We keep putting the camera array in the water, even though we can’t fish. But with the winds, waves, and current as strong as they are, the team has to be much more careful about getting the camera in the water and getting it back out again. The cameras are very expensive, so they have to take care that nothing happens to them. It’s been taking a couple of tries to get the boat lined up enough to get the camera array out of the water. Thus, the whole process takes much longer in the rougher weather.
Since the science has been a little slower than usual, I figured that I would use today’s post to talk a little bit more about the crew in command of the Pisces, and how the ship gets to these sometimes remote places to conduct our scientific research.
The ship’s officers come from the NOAA Corps. NOAA has its own commissioned officers, 321 in total, spread across 19 ships and 12 airplanes. I’d never known that NOAA had its own officers, so I’ve been fascinated to learn how the process works. In some ways, it’s similar to any other uniformed branch of service, with basic eligibility requirements – US citizenship, pass a medical exam, etc. There are also some that are a little more specialized to NOAA, though.
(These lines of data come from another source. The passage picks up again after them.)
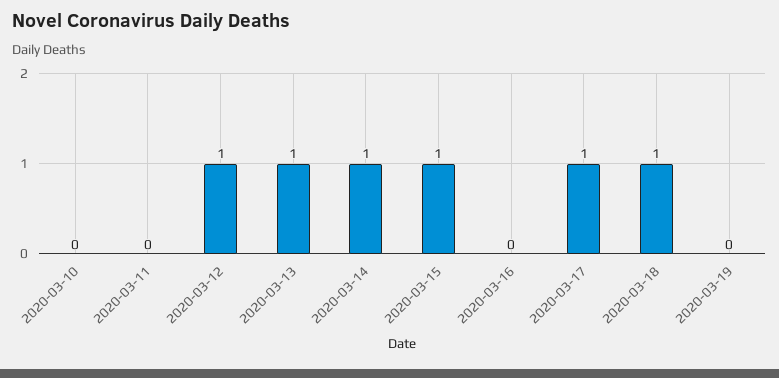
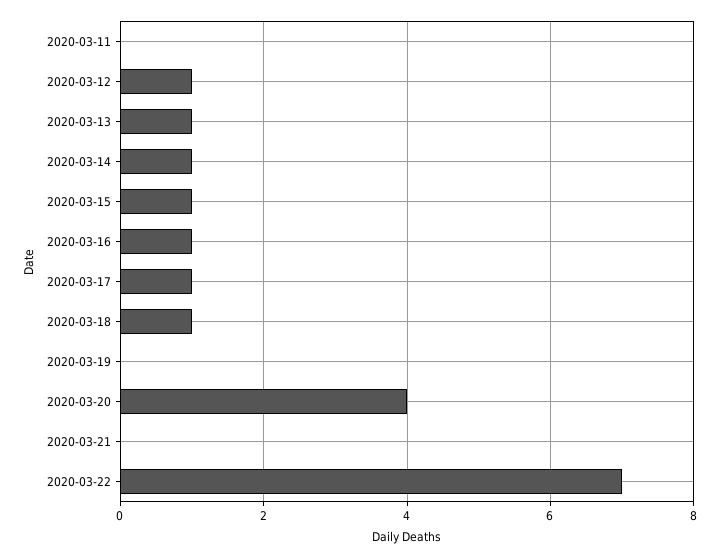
2020-03-10: 0 -> none
2020-03-16: 0 -> 1
2020-03-20: none -> 4
2020-03-21: none -> 0
2020-03-22: none -> 7

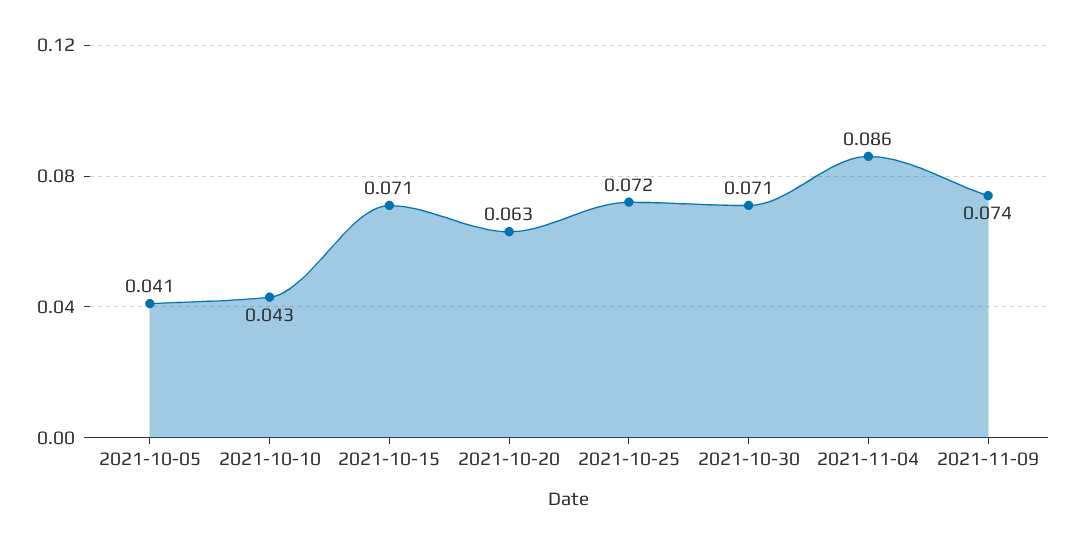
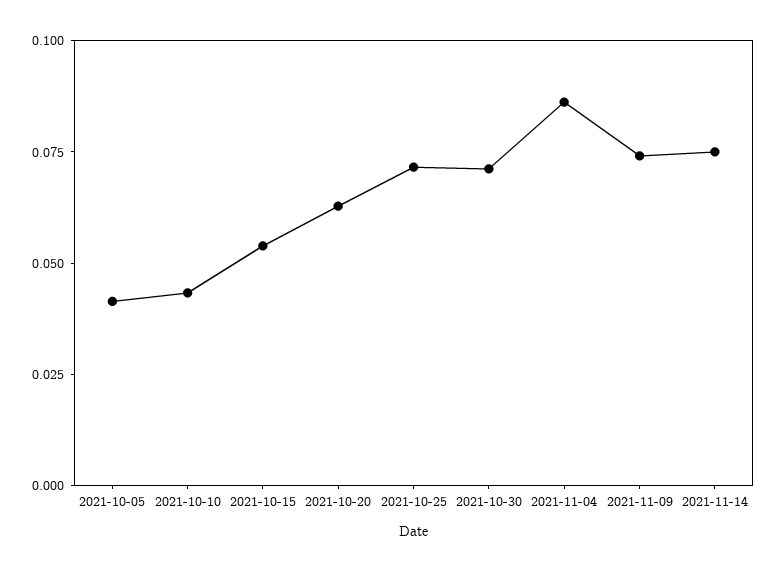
2021-10-15: 0.071 -> 0.055
2021-11-14: none -> 0.075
For example, you need a bachelor’s degree, with at least 42 credit hours in “science, math, or engineering course work pertaining to NOAA’s missions.”
Applications are competitive, with those for the next cycle being accepted until August of this year. You have to be able to get and maintain a Secret level clearance to be a NOAA Officer, so they’re selective for a reason.
The officers have to be aware and involved with the scientific work on board. They’re responsible for putting the ship into position for the operations to occur. The scientific team selects sites for survey out here in the Gulf, but it’s the ship’s officers that put us in position to drop the camera and/or go fishing, when the weather allows. They also have to be aware of what’s going on with the science team, to make sure that our fishing lines don’t catch on the bottom of the boat, or that the cameras aren’t damaged when the deck crew raises and lowers the array.
The science only happens when everyone works together.
Life on a boat is different. There’s the obvious, with it taking a while to learn to walk again or with seasickness, if you’re so inclined. (I’ve been spared that misfortune so far, even with the bad weather!)
One thing unique to boats is the amount of different doors.
There are a series of watertight doors, designed to protect the rest of the ship if a portion floods. These doors would hopefully contain any problems that occurred and keep the ship afloat. All of the doors that open to the outside are watertight.
In addition to the watertight doors, some of the interior doors act as fire boundaries. They’re very, very heavy – I can turn the handle and lean into them and they don’t move. It’s heavy for a reason, though. We have A60 doors on the Pisces, which have been designed to withstand an open flame for up to an hour.
Not all interior doors are fire boundaries though, just as not all doors were meant to be watertight. For example, in the hallway that leads to my bunk, the stairwell to my deck has a fireproof door but my room itself only has a “normal” door. The other end of the hallway opens up to the outside, so it has a watertight door.
I’m definitely getting a workout every time I go in and out of a room!
Did You Know?
The United Nations has a specialized agency devoted to maintaining safety in maritime shipping called the International Maritime Organization, or IMO. The IMO regulates everything from pollution from ships to the design of the ships themselves.